Robert Leeson
Economics Department
Murdoch University
Working Paper No. 178
November 1999
ISSN: 1440-5059
ISBN: 0-86905-722-7
ABSTRACT
In 1975, the US Treasury Secretary informed the IMF annual
meeting that "We strongly believe that countries must be free to choose
their own exchange rate system". As flexible exchange rates were
legitimised, several leading countries began to experiment with monetary
targeting. These two revolutionary policy changes were inter-related: a
flexible exchange rate is a precondition for independent national
monetary policy. Having lost one "sacred" symbol or anchor (fixed
exchange rates), central bankers began to experiment with another. Both
these developments were the successful culmination of 'campaigns' led by
Milton Friedman during the previous quarter of a century. This essay
examines the process by which Friedman's case for flexible exchange
rates was transformed from heresy to majority academic recommendation
and from there (via two Treasury Secretaries) to become the corner stone
of the post-1973 international monetary order (or "non system"). The
primary focus of this study of political economy is on the organisation
and the dissemination of the intellectual and political forces which
undermined the Bretton Woods system.
Journal of Economic Literature Classifications: B 20; F 31.

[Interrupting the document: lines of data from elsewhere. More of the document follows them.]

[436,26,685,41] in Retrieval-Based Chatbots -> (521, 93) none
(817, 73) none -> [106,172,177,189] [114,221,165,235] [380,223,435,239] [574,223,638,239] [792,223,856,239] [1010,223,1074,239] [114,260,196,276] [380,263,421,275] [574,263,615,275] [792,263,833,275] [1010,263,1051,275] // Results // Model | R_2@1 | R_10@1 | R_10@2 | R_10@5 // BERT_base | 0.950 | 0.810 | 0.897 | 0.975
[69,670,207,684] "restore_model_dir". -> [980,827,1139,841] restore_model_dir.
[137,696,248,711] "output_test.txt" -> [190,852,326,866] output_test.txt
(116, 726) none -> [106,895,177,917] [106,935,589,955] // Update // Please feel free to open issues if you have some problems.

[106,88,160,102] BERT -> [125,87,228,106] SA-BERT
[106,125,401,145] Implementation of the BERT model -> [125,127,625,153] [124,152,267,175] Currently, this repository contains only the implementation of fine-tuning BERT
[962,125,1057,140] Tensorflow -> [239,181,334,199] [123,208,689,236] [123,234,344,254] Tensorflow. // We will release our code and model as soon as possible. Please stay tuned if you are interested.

"...Yet as the system collapsed it commanded an almost mystical confidence.
Kennedy's 1963 Message to Congress had referred to the fixed price of
gold as the "foundation stone of the free world's trade and payments
system" (Mayer 1981, 75). After the 1964 annual IMF meeting in Tokyo, a
group of officials visited an ornamental Zen Bhuddist garden in which
fifteen stones were arranged so that the viewer could never see more
than fourteen stones at any one time. Roosa (1967a, 187-8) reflected
that "It went without saying at Tokyo that the price of gold, having
been fixed at $35 per ounce, is now taken as the cornerstone of the
international monetary system ... as certain and secure as the fifteenth
stone". Friedman (1968a, 244) believed that such phrases were "ritual incantations to conceal the emptiness of thought"...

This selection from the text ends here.